首脳会合で特に強調された点は(1)金融機関の規制・監督について国際社会が協調して取り組む必要性、(2)IMF等の国際機関の強化、(3)世界経済が減速している状況下での景気刺激策の必要性、及び(4)自由な貿易や投資の重要性であり、この4点についてはほとんどの首脳の発言の中で、共通して触れられていました。

 

途上国の発言力を強化

一方、途上国側は、先進国から端を発した今回の経済危機において、途上国は被害を被っている立場であるという認識を強調。途上国の首脳からは、途上国の発言力を強化していくとともに、IMFや世界銀行等の国際機関及び先進国による支援を求める声が多く寄せられました。

 

WTOドーハ・ラウンド交渉の加速化

また、全体会合後の昼食会では、自由な貿易・投資に焦点を当てた議論が行われました。

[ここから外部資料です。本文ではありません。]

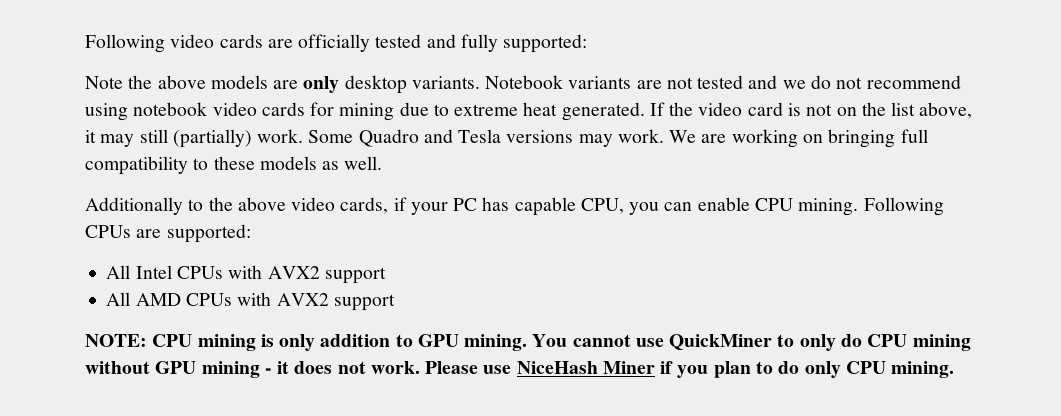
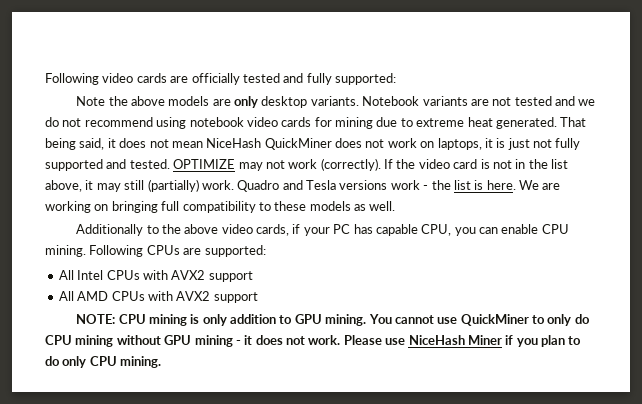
(645, 111) none -> [560,117,587,127] [45,138,581,150] [45,158,381,171] That being said, it does not mean NiceHash QuickMiner does not work on laptops, it is just not fully supported and tested. OPTIMIZE may not work (correctly).
[836,107,857,116] on -> [515,159,526,169] in
[308,130,354,143] Some -> (234, 185) none
[578,129,664,147] may work. -> [390,180,516,190] work - the list is here.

この結果、首脳会合宣言の中に、保護主義を拒否し、今後12か月の間に、投資・貿易に対する新たな障壁を設けず、新たな輸出制限も課さず、WTOに反する輸出刺激策もとらないことを約束しました。また、WTOドーハ・ラウンドでのモダリティ(具体的な数字を入れた各国に共通して適用されるルール)合意を年内に達成できるよう、首脳が貿易大臣に指示を出すことも約束しました。

 

首脳会合の成果:宣言と47項目の行動計画

今回の首脳会合では、先進国及び新興国の間で、今回の金融危機に対する短期、中長期の対策等について、大変有意義な議論が行われました。首脳会合での議論の内容は、「金融・世界経済に関する首脳会合宣言」にまとめられ、さらに47項目に及ぶ改革のための原則を実行するための行動計画が発出されました。

G20首脳会合
 

今後とるべき措置

同宣言には、今後とるべき処置として、(1)金融システム安定のためにあらゆる必要な追加的措置をとる、(2)新興国・途上国の資金調達を支援する、(3)IMFなどが機能を果たすために十分な資金基盤を確保することなどが盛り込まれました。

 
 

金融市場の改革ための共通原則

金融市場の改革のための共通原則としては、(1)複雑な金融商品や金融機関の財務状況の開示を求め、金融市場の透明性を強化する、(2)金融市場・商品・参加者が適切に規制され、信用格付会社を含め監督の対象となることを確保する、(3)規制当局が国際金融市場において協調・連携を強化するなどの点が盛り込まれています。

 

2009年4月に第2回首脳会合開催を決定

同時に、この宣言において合意された原則と、決定の実施をレビューするための第2回会合の開催がこの会合の場で約束されました。11月26日、英国のブラウン首相は、麻生総理とも密接に連絡をとった上で、2009年4月2日に第2回会合をロンドンで行うことを発表。それによると、オバマ米次期大統領も出席することが予定されます。